This Bugzilla instance is a read-only archive of historic NetBeans bug reports. To report a bug in NetBeans please follow the project's instructions for reporting issues.

Bug 103549

Summary: I18N - Editor does not support UTF-16 encoding
Product: web Reporter: Martin Schovanek <mschovanek>
Component: HTML EditorAssignee: Marek Fukala <mfukala>
Status: RESOLVED FIXED    
Severity: blocker CC: kaa, kfrank, mmetelka, tzezula, vstejskal
Priority: P3 Keywords: I18N
Version: 6.x   
Hardware: All   
OS: All   
Issue Type: DEFECT Exception Reporter:
Bug Depends on:    
Bug Blocks: 120529    

Description Martin Schovanek 2007-05-09 11:01:31 UTC
[#200705040000, jdk1.5.0]

to reproduce:
-------------
1) open a .html file
2) change the file encoding to UTF-16 (or other which is not compatible with
default encoding) by:
Comment 1 Marek Fukala 2007-05-09 12:42:54 UTC
reproducible
Comment 2 Ken Frank 2007-05-30 04:59:58 UTC
what is the problem seen ? 
are the characters not displayed ok in editor or when html run in browser ?
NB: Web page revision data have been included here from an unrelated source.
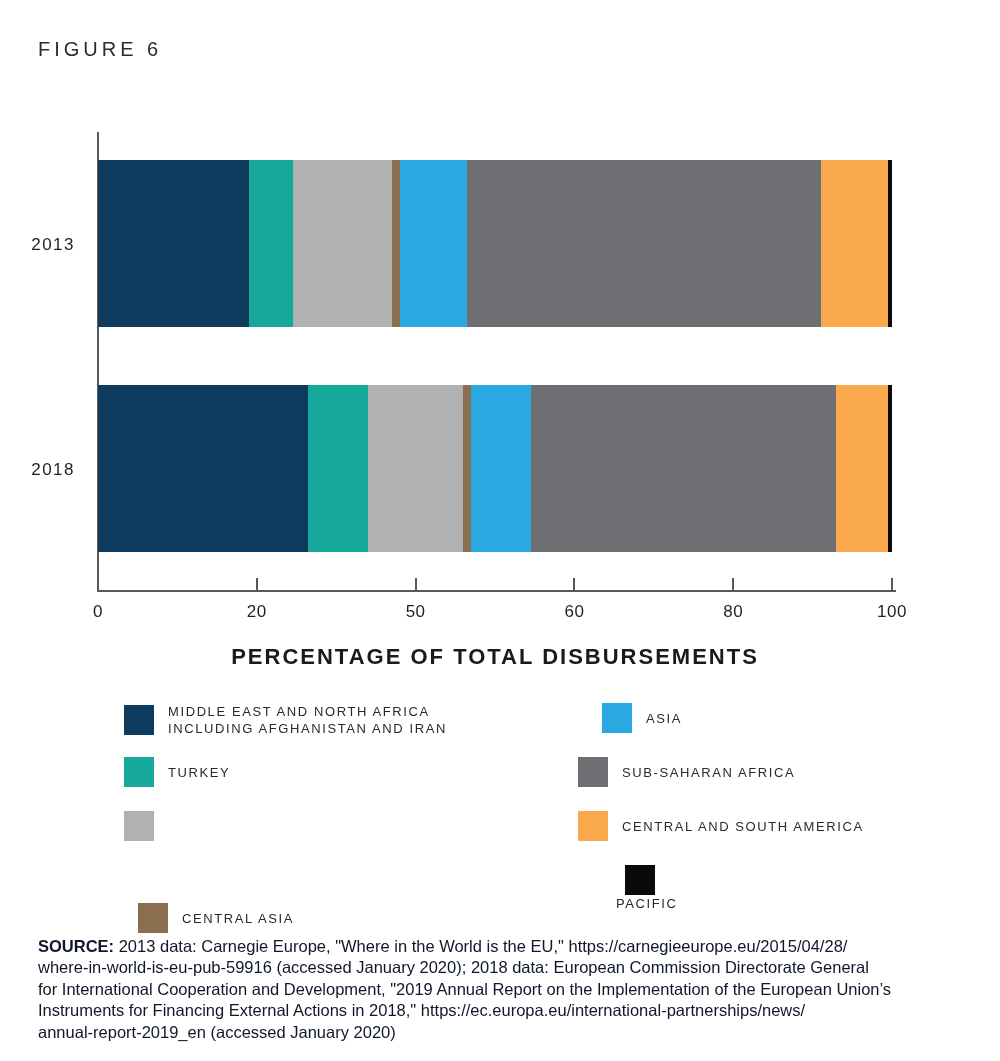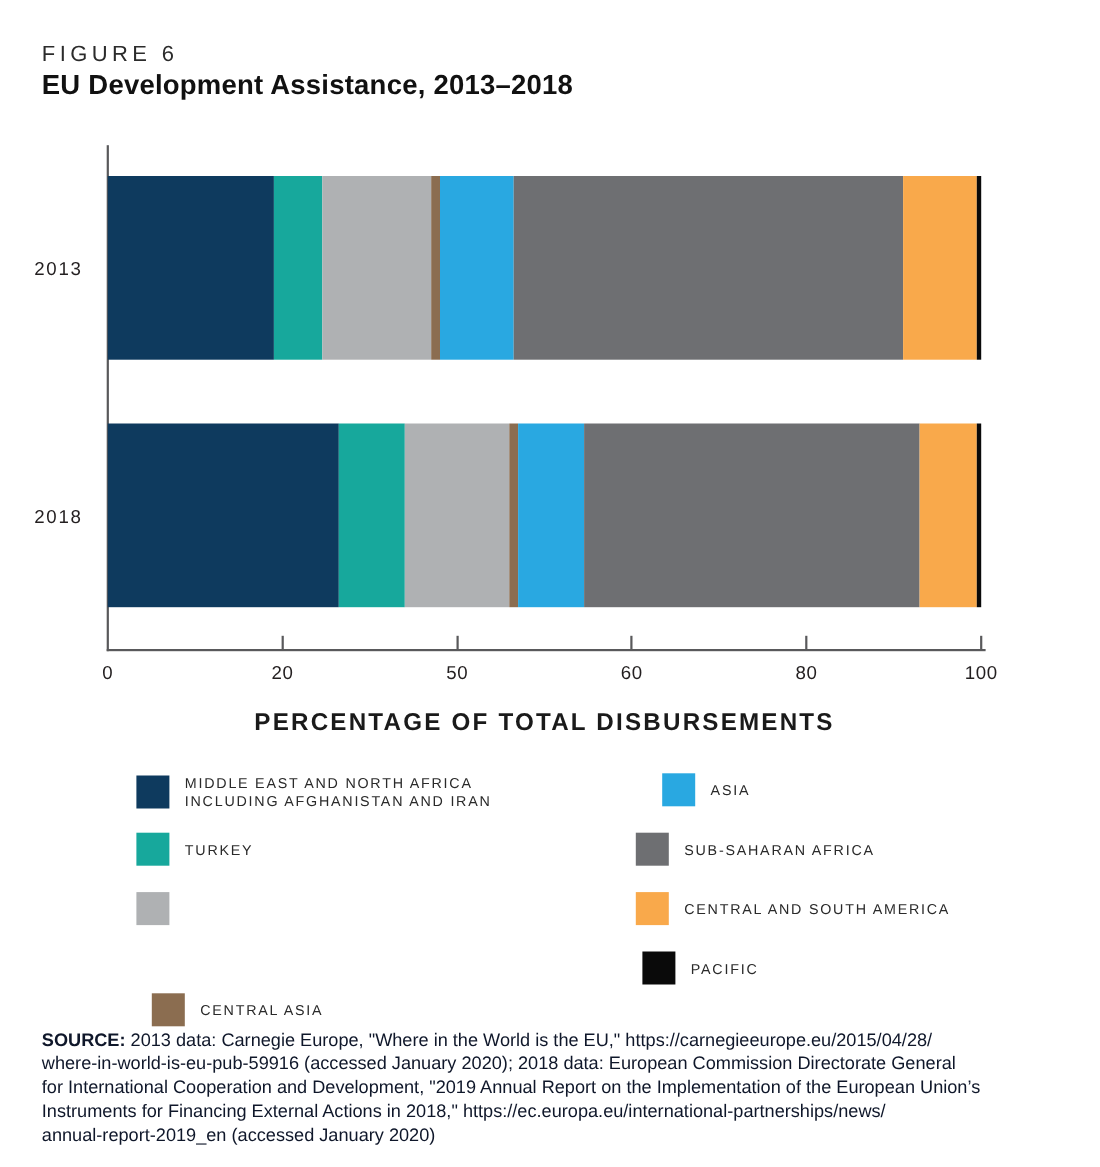--- a/index.html
+++ b/index.html
@@ -63,21 +63,20 @@
   }
   .source .src-label { font-weight: 700; }
   .source .src-text { white-space: pre-line; }
 </style>
 </head>
 <body>
 
 <div class="page">
 
   <div class="kicker">FIGURE 6</div>
-  <div class="fig-title">EU Development Assistance, 2013–2018</div>
 
   <div>
     <div class="y-axis-line"></div>
     <div class="x-axis-line"></div>
     <div id="bars">
         <div class="bar" style="top: 160px; height: 167px;">
           <div class="seg" style="width: 19%; background: rgb(14, 58, 94);"></div>
           <div class="seg" style="width: 5.5%; background: rgb(23, 168, 156);"></div>
           <div class="seg" style="width: 12.5%; background: rgb(175, 177, 179);"></div>
           <div class="seg" style="width: 1%; background: rgb(139, 109, 80);"></div>
@@ -139,21 +138,21 @@
         <div class="legend-label">ASIA</div>
       </div>
       <div class="legend-item" style="left: 578px; top: 757px;">
         <div class="legend-swatch" style="background: rgb(110, 111, 114);"></div>
         <div class="legend-label">SUB-SAHARAN AFRICA</div>
       </div>
       <div class="legend-item" style="left: 578px; top: 811px;">
         <div class="legend-swatch" style="background: rgb(249, 169, 75);"></div>
         <div class="legend-label">CENTRAL AND SOUTH AMERICA</div>
       </div>
-      <div class="legend-item" style="left: 584px; top: 865px;">
+      <div class="legend-item" style="left: 602px; top: 865px; flex-direction: column;">
         <div class="legend-swatch" style="background: rgb(10, 10, 10);"></div>
         <div class="legend-label">PACIFIC</div>
       </div>
     </div>
 
   <p class="source">
     <span class="src-label">SOURCE:</span>
     <span class="src-text">2013 data: Carnegie Europe, "Where in the World is the EU," https://carnegieeurope.eu/2015/04/28/
 where-in-world-is-eu-pub-59916 (accessed January 2020); 2018 data: European Commission Directorate General
 for International Cooperation and Development, "2019 Annual Report on the Implementation of the European Union’s

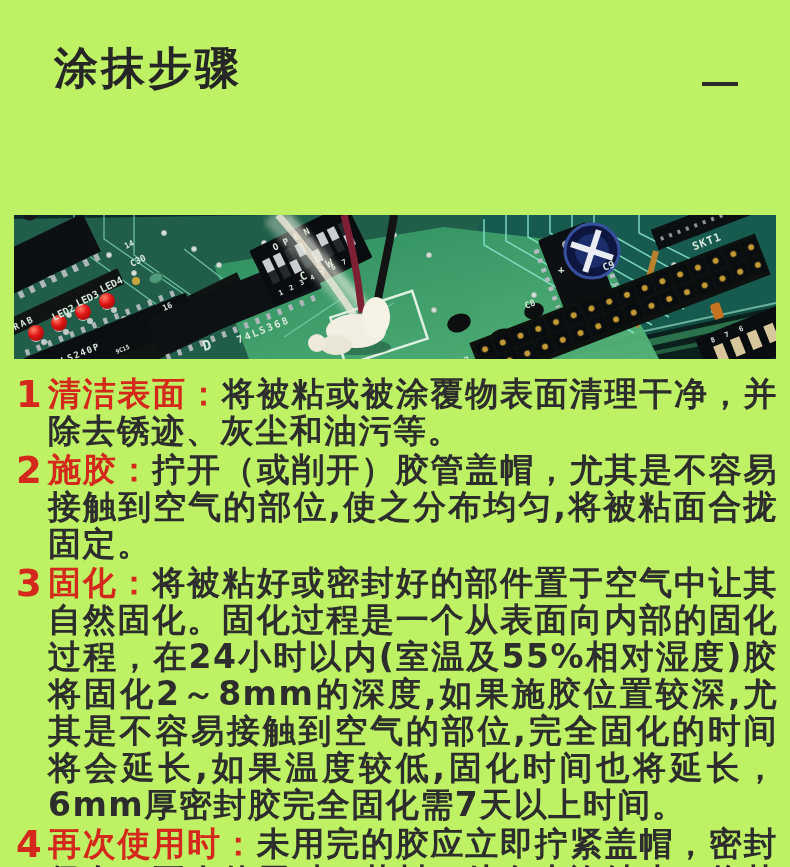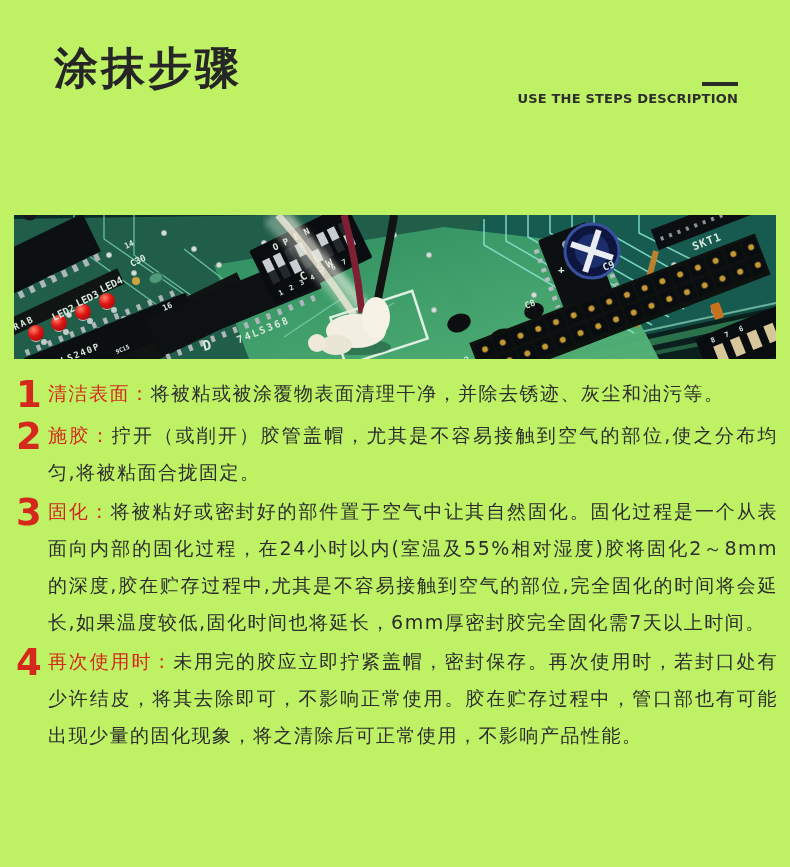--- a/index.html
+++ b/index.html
@@ -16,36 +16,35 @@
   .subtitle{font-size:13px;font-weight:700;color:#2e2e2e;letter-spacing:0.2px;white-space:nowrap;}
   .hero{position:absolute;left:14px;top:215px;width:762px;height:144px;}
   .hero svg{display:block;width:762px;height:144px;}
   .steps{position:absolute;left:16px;top:375px;width:762px;}
   .step{display:flex;align-items:flex-start;margin-bottom:2px;}
   .step-num{
     flex:0 0 32px;width:32px;font-size:37px;line-height:40px;font-weight:700;
     color:#d5281c;text-align:left;
   }
   .step-body{
-    flex:1;font-size:19px;line-height:37px;font-weight:400;color:#2d2d2d;
+    flex:1;font-size:33px;line-height:37px;font-weight:700;color:#2d2d2d;
     letter-spacing:1.5px;text-align:justify;
   }
   .step-label{color:#d5281c;}
   .pcb-txt{fill:#d7e8dc;font-family:"DejaVu Sans Mono","DejaVu Sans",monospace;font-weight:700;}
 </style>
 </head>
 <body>
 
 <div class="page">
 
   <div class="title">涂抹步骤</div>
 
   <div class="subtitle-wrap">
     <span class="subtitle-bar"></span>
-    <div class="subtitle">USE THE STEPS DESCRIPTION</div>
   </div>
 
   <div class="hero">
     <svg viewBox="0 0 762 144" preserveAspectRatio="none">
       <defs>
         <linearGradient id="bgGrad" x1="0" y1="0" x2="1" y2="1">
           <stop offset="0" stop-color="#0a2b26"></stop>
             <stop offset="1" stop-color="#14534a"></stop>
         </linearGradient>
         <linearGradient id="boardGrad" x1="0" y1="0" x2="1" y2="1">
@@ -274,21 +273,21 @@
     <div class="step">
       <div class="step-num">1</div>
       <div class="step-body"><span class="step-label">清洁表面：</span><span>将被粘或被涂覆物表面清理干净，并除去锈迹、灰尘和油污等。</span></div>
     </div>
     <div class="step">
       <div class="step-num">2</div>
       <div class="step-body"><span class="step-label">施胶：</span><span>拧开（或削开）胶管盖帽，尤其是不容易接触到空气的部位,使之分布均匀,将被粘面合拢固定。</span></div>
     </div>
     <div class="step">
       <div class="step-num">3</div>
-      <div class="step-body"><span class="step-label">固化：</span><span>将被粘好或密封好的部件置于空气中让其自然固化。固化过程是一个从表面向内部的固化过程，在24小时以内(室温及55%相对湿度)胶将固化2～8mm的深度,胶在贮存过程中,尤其是不容易接触到空气的部位,完全固化的时间将会延长,如果温度较低,固化时间也将延长，6mm厚密封胶完全固化需7天以上时间。</span></div>
+      <div class="step-body"><span class="step-label">固化：</span><span>将被粘好或密封好的部件置于空气中让其自然固化。固化过程是一个从表面向内部的固化过程，在24小时以内(室温及55%相对湿度)胶将固化2～8mm的深度,如果施胶位置较深,尤其是不容易接触到空气的部位,完全固化的时间将会延长,如果温度较低,固化时间也将延长，6mm厚密封胶完全固化需7天以上时间。</span></div>
     </div>
     <div class="step">
       <div class="step-num">4</div>
       <div class="step-body"><span class="step-label">再次使用时：</span><span>未用完的胶应立即拧紧盖帽，密封保存。再次使用时，若封口处有少许结皮，将其去除即可，不影响正常使用。胶在贮存过程中，管口部也有可能出现少量的固化现象，将之清除后可正常使用，不影响产品性能。</span></div>
     </div>
   </div>
 
 </div>
 
 </body></html>

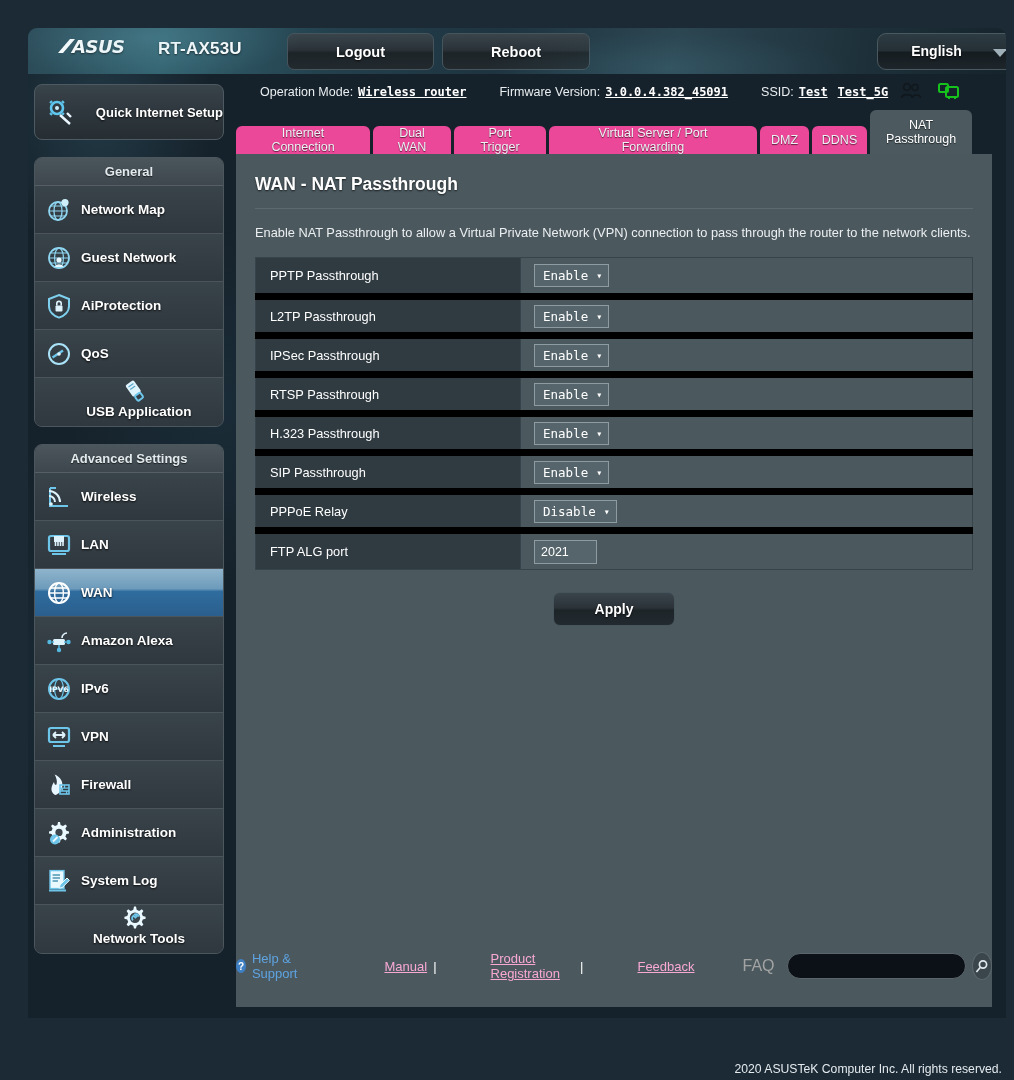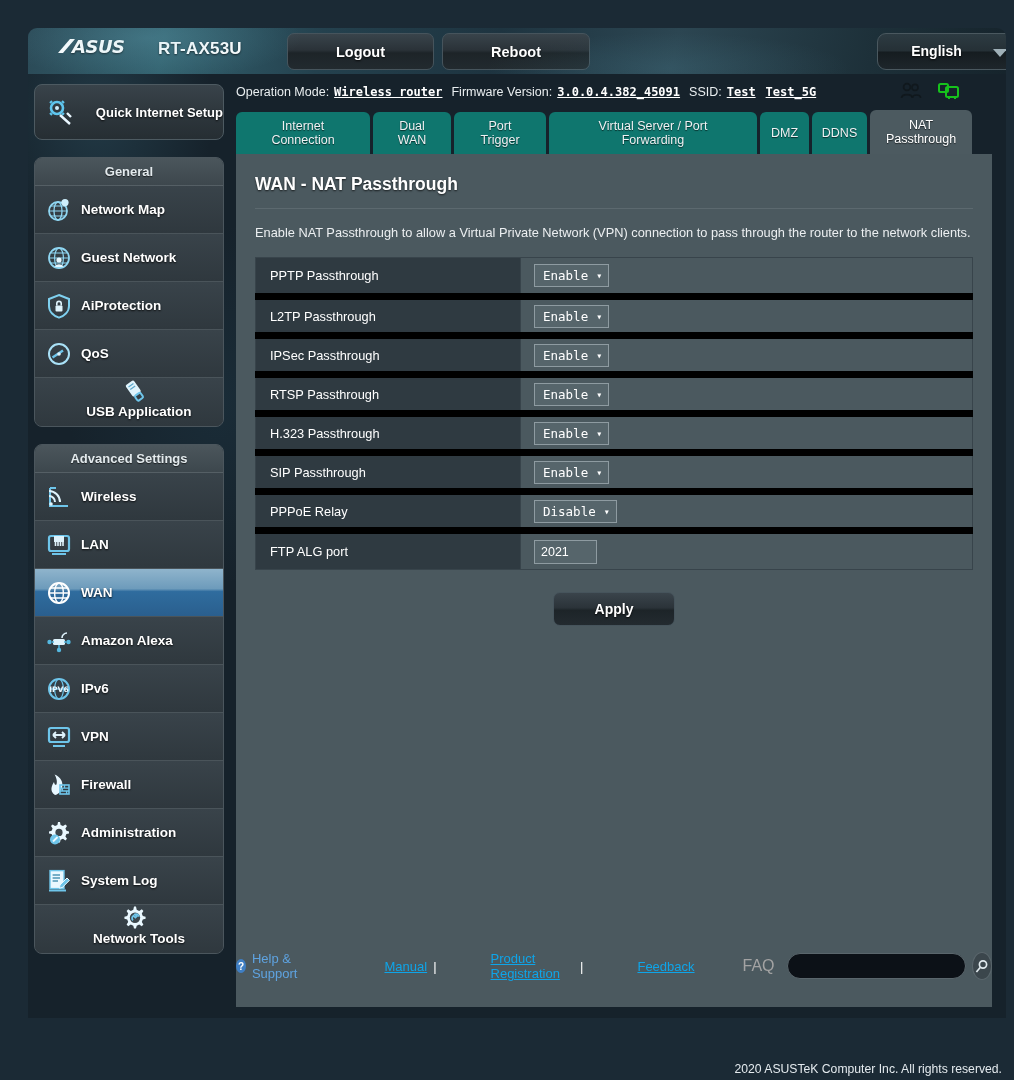--- a/index.html
+++ b/index.html
@@ -103,21 +103,21 @@
   }
 
   
   .infostrip {
     position: absolute; left: 208px; top: 0; right: 0; height: 36px;
     color: #e9eef0; font-size: 12.5px;
     display: flex; align-items: center;
     white-space: nowrap;
     z-index: 4;
   }
-  .infostrip .seg { margin-right: 5px; }
+  .infostrip .seg { margin-right: 5px; margin-left: 24px; }
   .mono-u {
     font-family: "DejaVu Sans Mono", monospace;
     font-size: 12px; font-weight: bold;
     text-decoration: underline;
     color: #fff;
     margin-right: 9px;
     cursor: pointer;
   }
   .ssid-v {
     font-family: "DejaVu Sans Mono", monospace;
@@ -173,26 +173,26 @@
   .icn { width: 26px; height: 26px; flex: 0 0 26px; display: block; }
 
   
   .main {
     position: absolute; left: 208px; top: 36px; right: 14px; bottom: 0;
     z-index: 2;
   }
 
   .tabs { display: flex; align-items: flex-end; height: 44px; gap: 3px; }
   .tab {
-    background: #0f766e;
+    background: #ec4899;
     border-radius: 6px 6px 0 0;
     color: #eef2f4; font-size: 12.5px; line-height: 14px;
     text-align: center;
     display: flex; align-items: center; justify-content: center;
-    height: 42px; padding: 0 11px;
+    height: 28px; padding: 0 11px;
     cursor: pointer;
     text-shadow: 0 1px 1px rgba(0,0,0,.6);
   }
   .tab.active { background: #4c5a60; height: 44px; color: #fff; }
 
   .panel {
     background: #4b595f;
     height: 853px;
     padding: 20px 19px 0 19px;
     position: relative;
@@ -253,21 +253,21 @@
     z-index: 3;
   }
   .help-q {
     width: 14px; height: 14px; border-radius: 50%;
     background: #3f7fc4; color: #fff; font-size: 10px; font-weight: bold;
     display: flex; align-items: center; justify-content: center;
     margin-right: 6px;
   }
   .help-lbl { color: #5ea3e0; font-size: 13px; margin-right: 22px; }
   .flink {
-    color: #0ea5e9; font-size: 13px; text-decoration: underline; cursor: pointer; padding-left: 48px;
+    color: #f9a8d4; font-size: 13px; text-decoration: underline; cursor: pointer; padding-left: 48px;
   }
   .fsep { color: #fff; font-size: 13px; margin: 0 6px; }
   .faq-lbl { color: #a3a3a3; font-size: 16px; margin-left: 48px; margin-right: 12px; }
   .faq-in {
     width: 216px; height: 26px; border-radius: 13px;
     border: 1px solid #5a666c; background: #0c1117;
   }
   .faq-btn {
     width: 28px; height: 28px; border-radius: 50%;
     background: #3b464c; border: 1px solid #5a666c;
also, I don't know if upcoming feq changes for web or html might impact this
situation (allowing project to have an encoding property)

ken.frank@sun.com
Comment 3 Martin Schovanek 2007-06-06 14:49:52 UTC
Partially fixed, works for UTF-16 NOW, but still does not work for eg. UTF-16LE,
because there is not BOM by default, downgrading to P3.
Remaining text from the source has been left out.